Why does Superman stop bullets with his chest, but ducks when you throw a revolver at him?

Why do Kamikaze pilots wear helmets?

Whose idea was it to put an "S" in the word "lisp"?

If people evolved from apes, why are there still apes?

Why is it that no matter what color bubble bath you use the bubbles are always white?

Is there ever a day that mattresses are not on sale?

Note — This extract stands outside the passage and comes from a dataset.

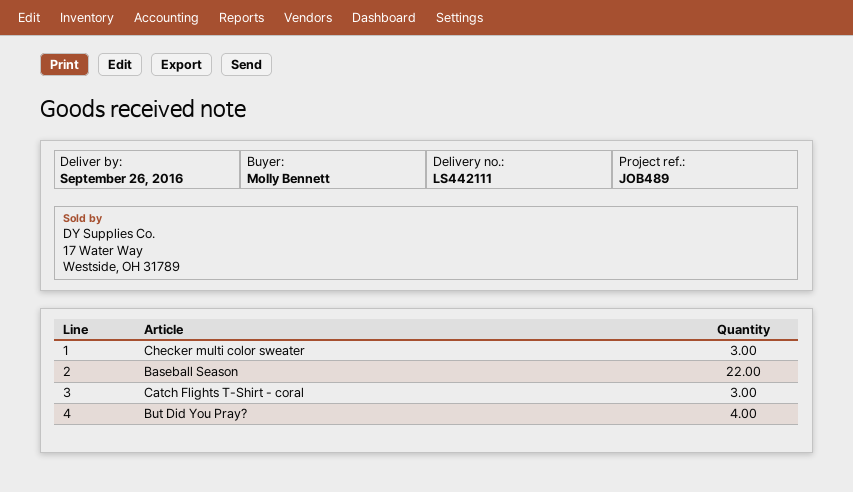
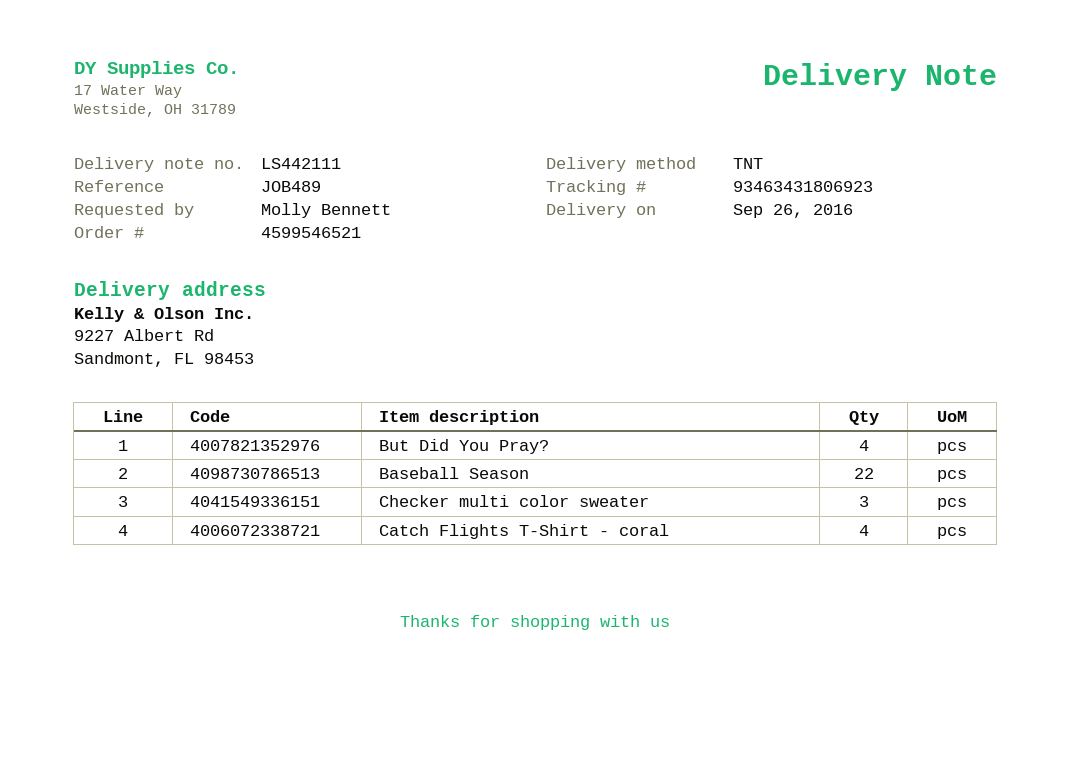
Catch Flights T-Shirt - coral: 3 -> 4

Why do people constantly return to the refrigerator with hopes that something new to eat will have materialized?

Why do people keep running over a string a dozen times with their vacuum cleaner, then reach down, pick it up, examine it, then put it down to give the vacuum one more chance? (This one had me cracking up, I do this, why)

Why is it that no plastic bag will open from the end on your first try?

How do those dead bugs get into those enclosed light fixtures?

When we are in the supermarket and someone rams our ankle with a shopping cart then apologizes for doing so, why do we say, "It's all right?" Well, it isn't all right, so why don't we say, "That hurt, you stupid idiot?"

Why is it that whenever you attempt to catch something that's falling off the table you always manage to knock something else over?

In winter why do we try to keep the house as warm as it was in summer when we complained about the heat?

How come you never hear father-in-law jokes?

And my FAVORITE......
The statistics on sanity's are that one out of every four persons are suffering from some sort of mental illness. Think of your three best friends -- if they're okay, then it's you (It is me, huh guys???)